You can't just pass a Vec<> to some C code and expect it to work. The reality
is that you're going to end-up writing a lot of C-like Rust - Which either
acts on C types directly or converts them to Rust types and then does things
to them and converts them back. Either way, the safety is largely lost due to
this because C types are not going to be safe.

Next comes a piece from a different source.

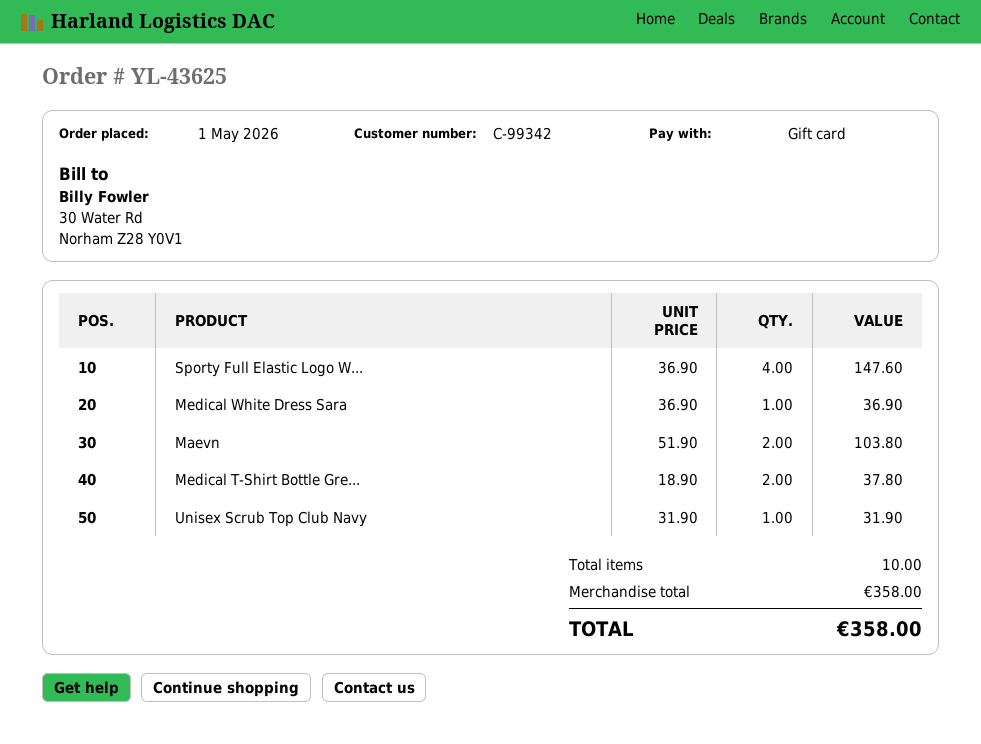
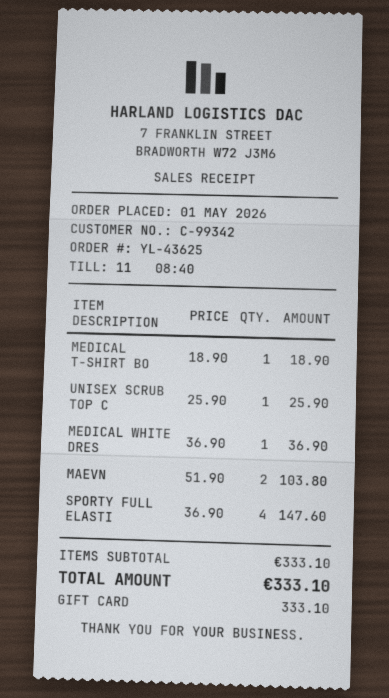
Medical T-Shirt Bottle Gre...: 2 x 18.90 = 37.80 -> 1 x 18.90 = 18.90
Unisex Scrub Top Club Navy: 1 x 31.90 = 31.90 -> 1 x 25.90 = 25.90
subtotal: 358.00 -> 333.10
total: 358.00 -> 333.10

You also can't use any inline C functions or preprocessor macros in your Rust
code, meaning that the interop between C and Rust isn't really that good - FFI
lets you call _functions_ , but functions only make-up a part the C API. The
rest would have to be duplicated in Rust and kept up-to-date, which is a huge
development burden and very error prone.

And when you're finally "done" and all the C code is gone, what you're left
with is just a lot of C-like Rust, communicating with each-other through the C
API using C types with unsafe code everywhere. Essentially C but in Rust form.
You'd have to do a ton of refactoring to turn this into anything like
idiomatic Rust, and you can't do that refactoring till all the C code
interfacing with that Rust code is completely gone so you can stop supporting
interop with C.

The bottom line is that it you _could_ do it, but it won't work well because
it's missing the big picture - If you don't write Rust code like Rust, then
you don't get the safety guarantee's, and you can't do that if you're trying
to recreate a bunch of C interfaces in Rust. C interfaces are _not_ safe in
the way that Rust would want them to be safe. It's the same reason why you
can't write a converter to convert from C to idiomatic Rust - You have to
design the system differently to get the gains from Rust, which is a non-
trivial thing to do. Rewriting small parts in Rust isn't going to result in
the design differences that you need, and the interop between Rust and C isn't
very good, leading to lots of problems while you're dealing with both
languages in the same code base.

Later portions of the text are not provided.